(Beginning of DATA SHOWN)

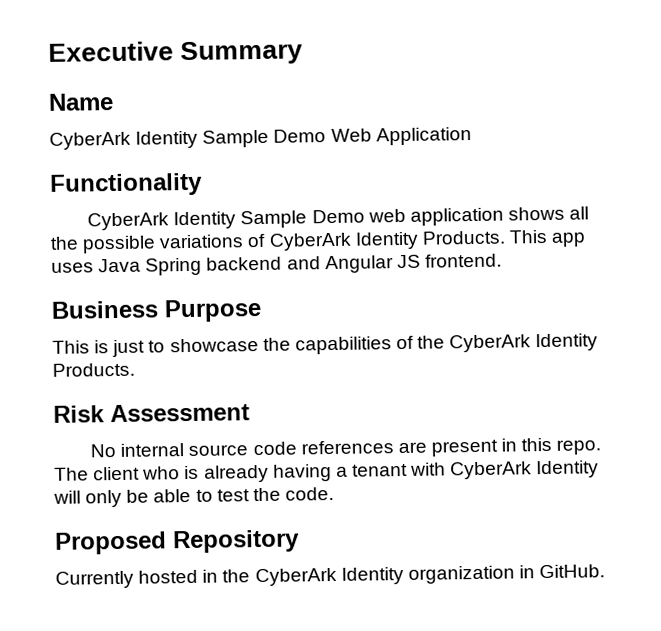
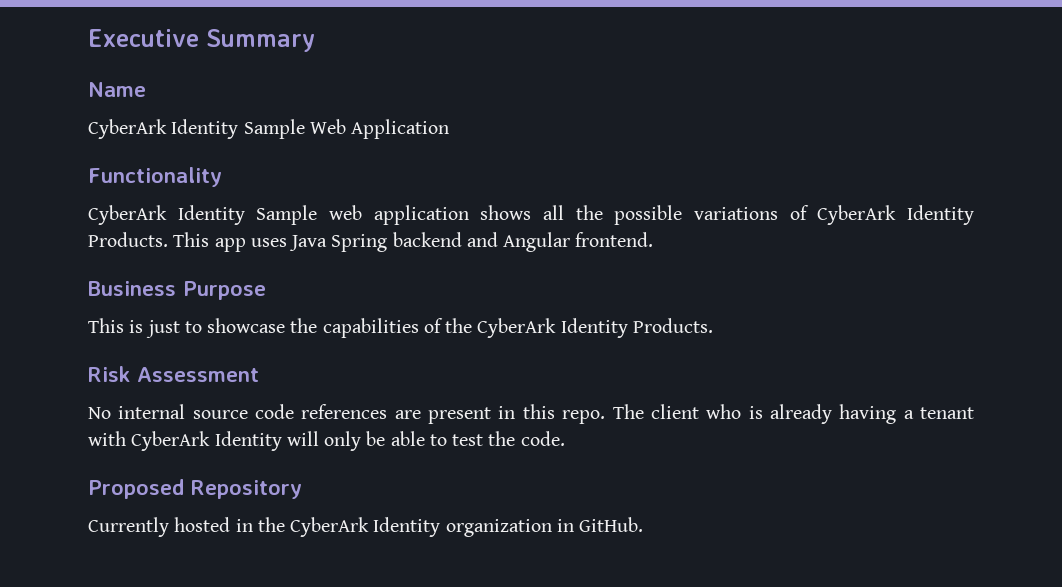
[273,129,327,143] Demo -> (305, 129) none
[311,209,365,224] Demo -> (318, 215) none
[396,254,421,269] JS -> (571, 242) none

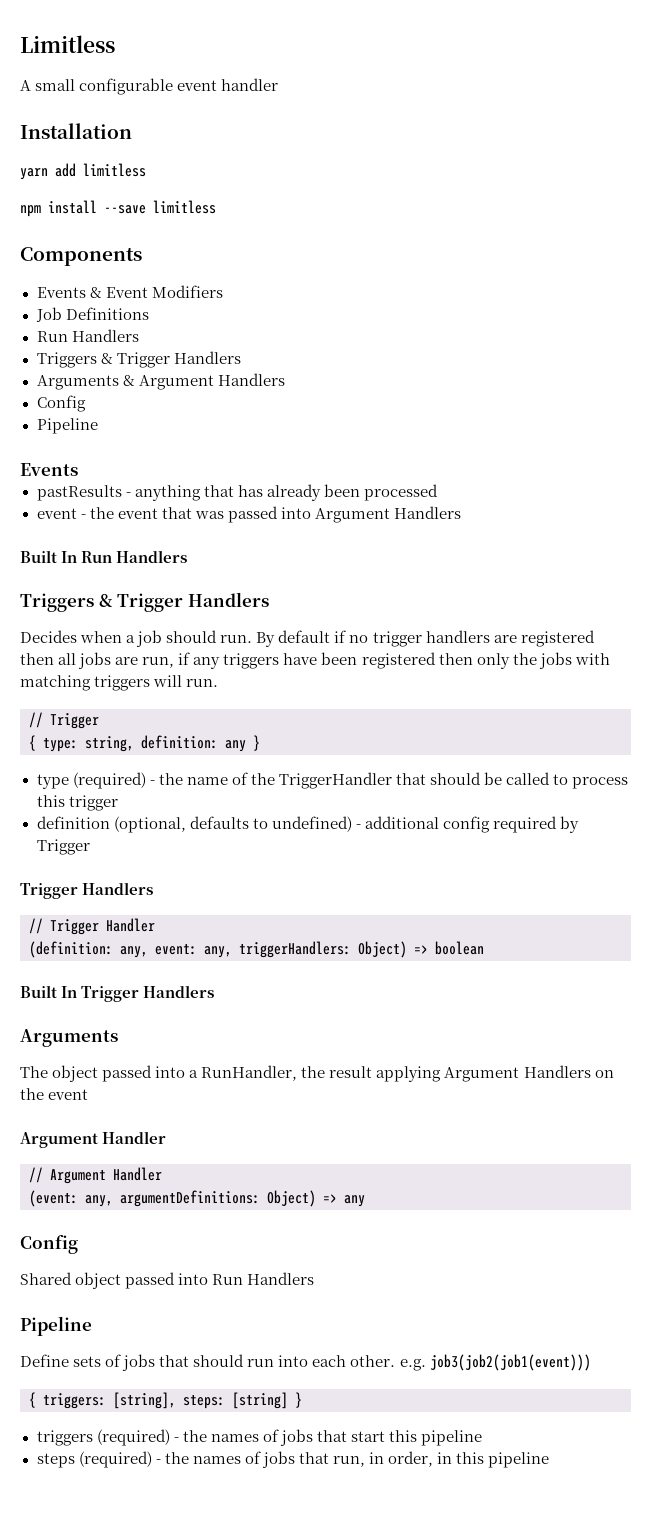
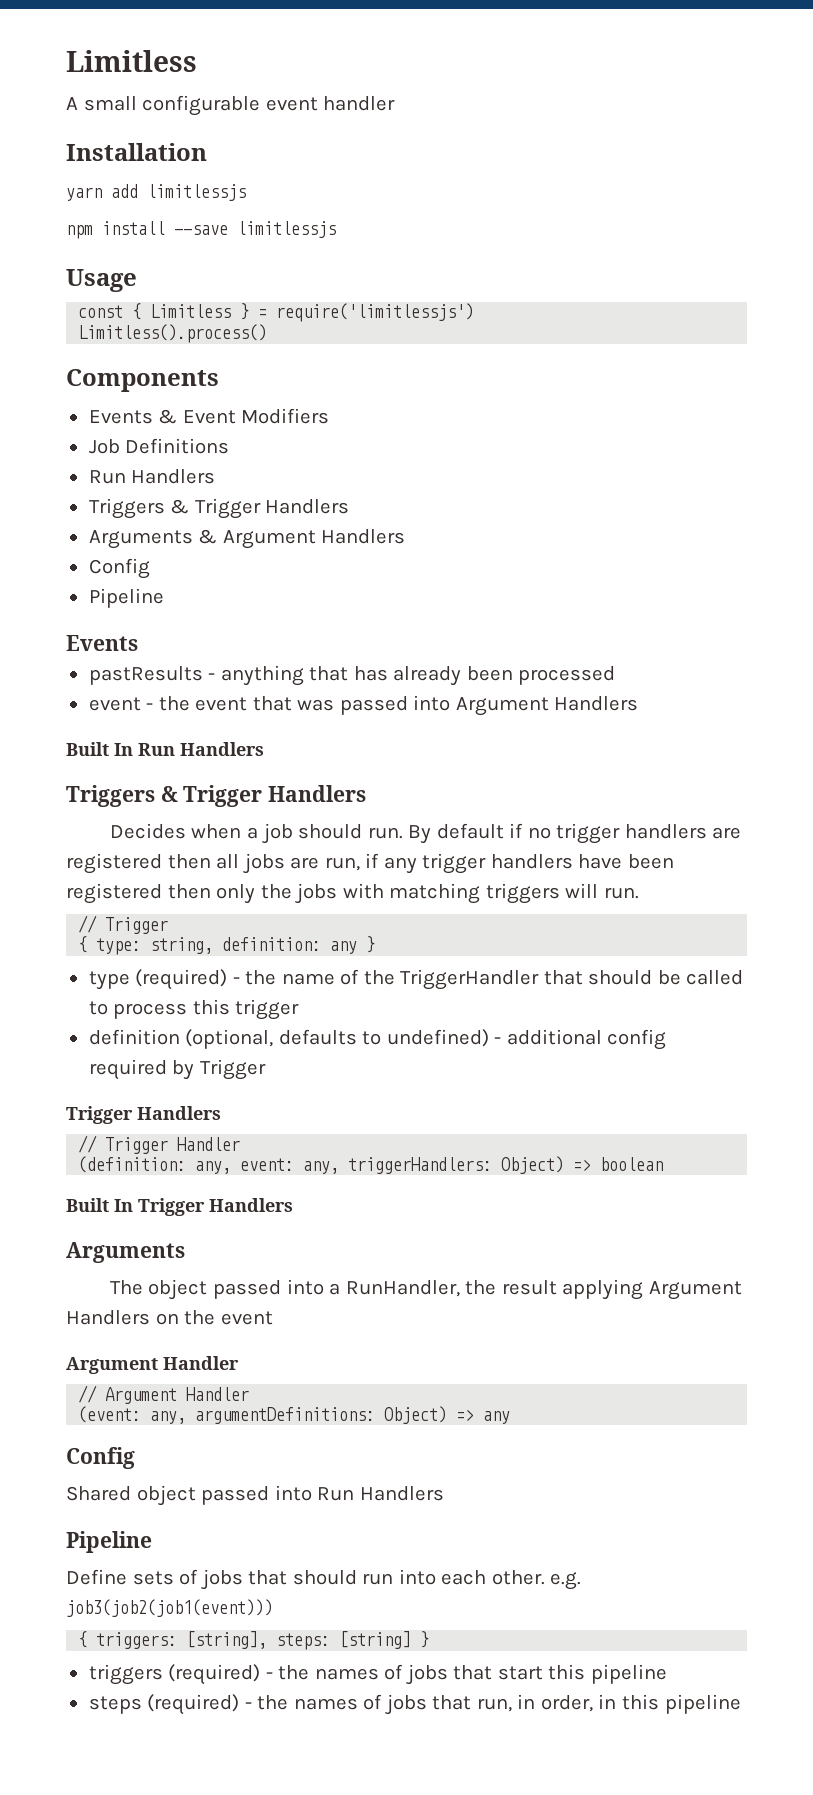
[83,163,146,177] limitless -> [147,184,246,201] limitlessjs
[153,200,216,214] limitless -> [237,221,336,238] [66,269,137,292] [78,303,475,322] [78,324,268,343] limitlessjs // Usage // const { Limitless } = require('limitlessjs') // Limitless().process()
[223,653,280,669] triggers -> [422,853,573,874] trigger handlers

(End of DATA SHOWN)
(Beginning of DATA SHOWN)

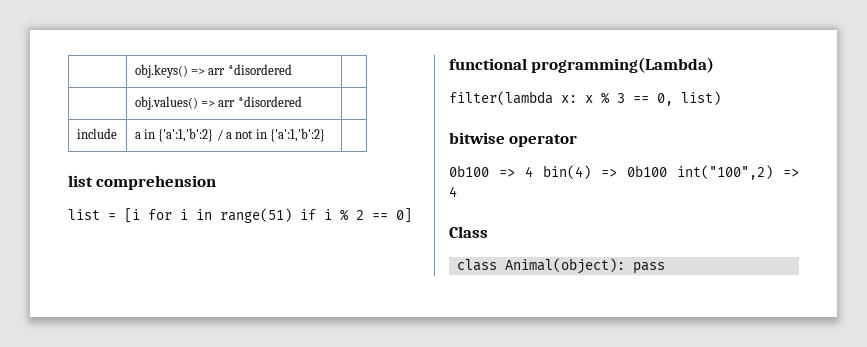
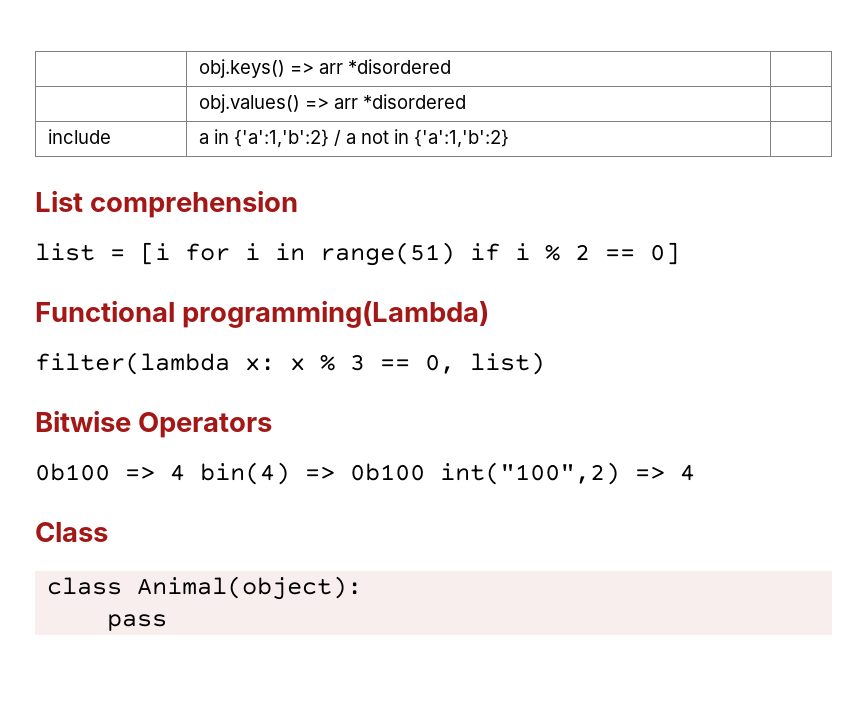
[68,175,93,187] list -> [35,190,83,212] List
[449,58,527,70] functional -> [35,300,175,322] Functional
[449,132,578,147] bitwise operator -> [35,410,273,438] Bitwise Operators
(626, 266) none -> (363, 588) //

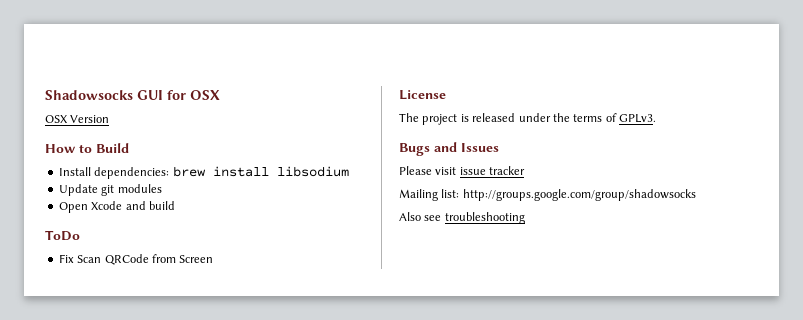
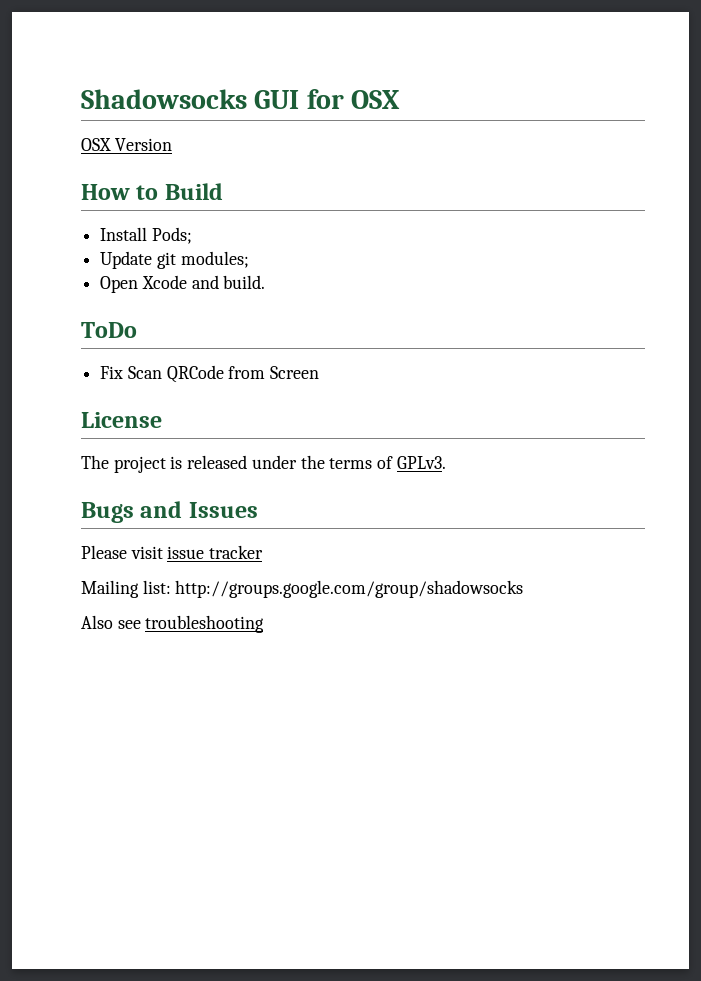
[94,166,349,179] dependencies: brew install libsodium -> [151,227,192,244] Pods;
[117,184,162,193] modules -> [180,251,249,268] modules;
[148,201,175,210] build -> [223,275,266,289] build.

(End of DATA SHOWN)
(Beginning of DATA SHOWN)

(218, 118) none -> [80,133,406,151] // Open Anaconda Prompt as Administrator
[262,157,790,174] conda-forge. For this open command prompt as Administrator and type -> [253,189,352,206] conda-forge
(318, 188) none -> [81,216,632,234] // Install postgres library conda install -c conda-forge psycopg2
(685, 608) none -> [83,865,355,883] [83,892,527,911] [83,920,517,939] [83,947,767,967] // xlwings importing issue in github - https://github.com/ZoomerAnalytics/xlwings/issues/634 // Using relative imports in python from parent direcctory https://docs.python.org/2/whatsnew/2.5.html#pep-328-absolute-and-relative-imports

(End of DATA SHOWN)

__TASK DESCRIPTION__
Among the entries above, find the line with "[94,166,349,179] dependencies: brew" and the line with "[148,201,175,210] build ->"; give again exactly these two lines and all lines between them.

__FINISHED TASK__
[94,166,349,179] dependencies: brew install libsodium -> [151,227,192,244] Pods;
[117,184,162,193] modules -> [180,251,249,268] modules;
[148,201,175,210] build -> [223,275,266,289] build.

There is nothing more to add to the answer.